--- Extracted data Enclosed Below ---
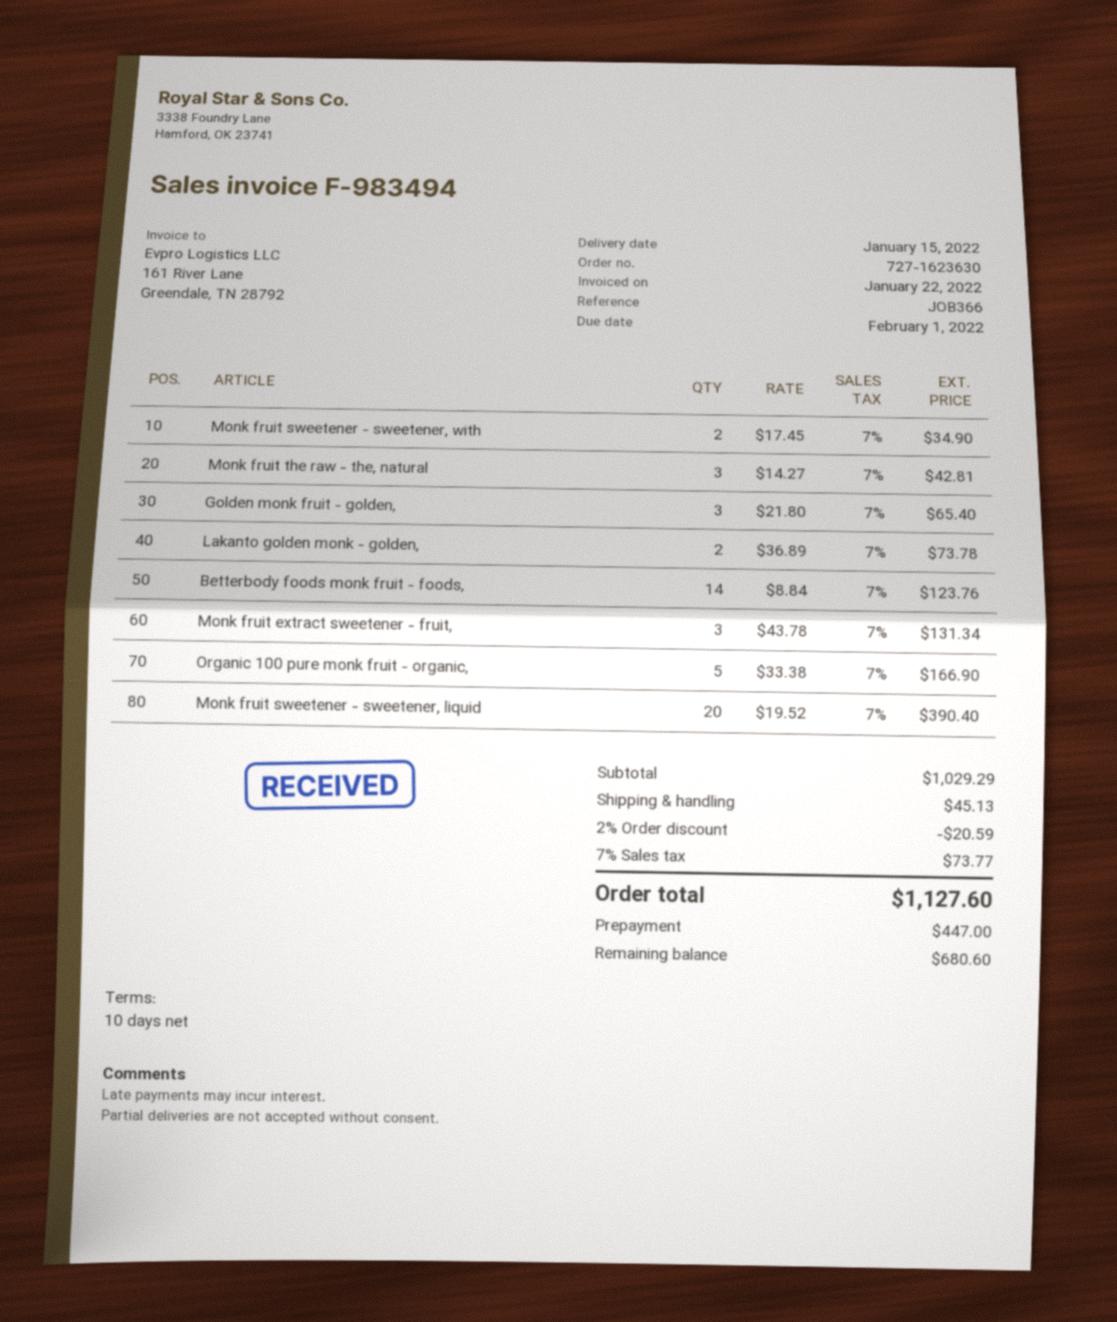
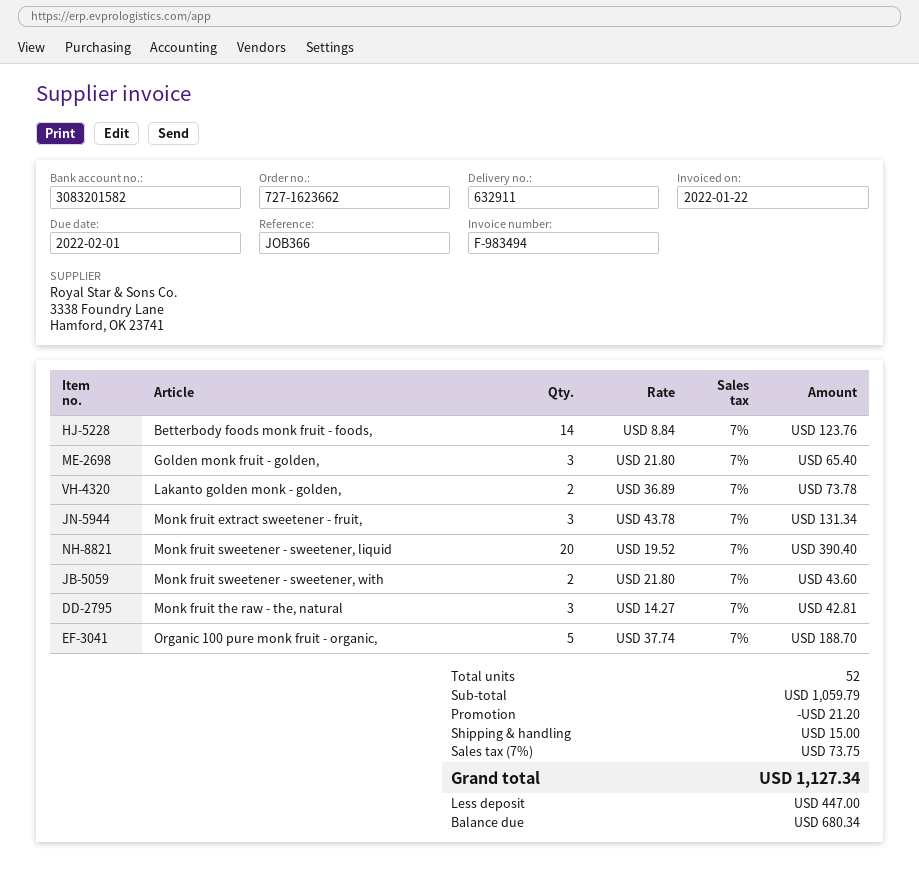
order number: 727-1623630 -> 727-1623662
Monk fruit sweetener - sweetener, with: 2 x 17.45 = 34.90 -> 2 x 21.80 = 43.60
Organic 100 pure monk fruit - organic,: 5 x 33.38 = 166.90 -> 5 x 37.74 = 188.70
subtotal: 1029.29 -> 1059.79
discount: 20.59 -> 21.20
shipping: 45.13 -> 15.00
tax: 7% = 73.77 -> 7% = 73.75
total: 1127.60 -> 1127.34
balance: 680.60 -> 680.34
--- End of Enclosed Extracted data ---
## Work item
From the line that holds "Monk fruit sweetener" to the last line of the records above, print each line exactly. Add nothing else.

## Answer for the task
Monk fruit sweetener - sweetener, with: 2 x 17.45 = 34.90 -> 2 x 21.80 = 43.60
Organic 100 pure monk fruit - organic,: 5 x 33.38 = 166.90 -> 5 x 37.74 = 188.70
subtotal: 1029.29 -> 1059.79
discount: 20.59 -> 21.20
shipping: 45.13 -> 15.00
tax: 7% = 73.77 -> 7% = 73.75
total: 1127.60 -> 1127.34
balance: 680.60 -> 680.34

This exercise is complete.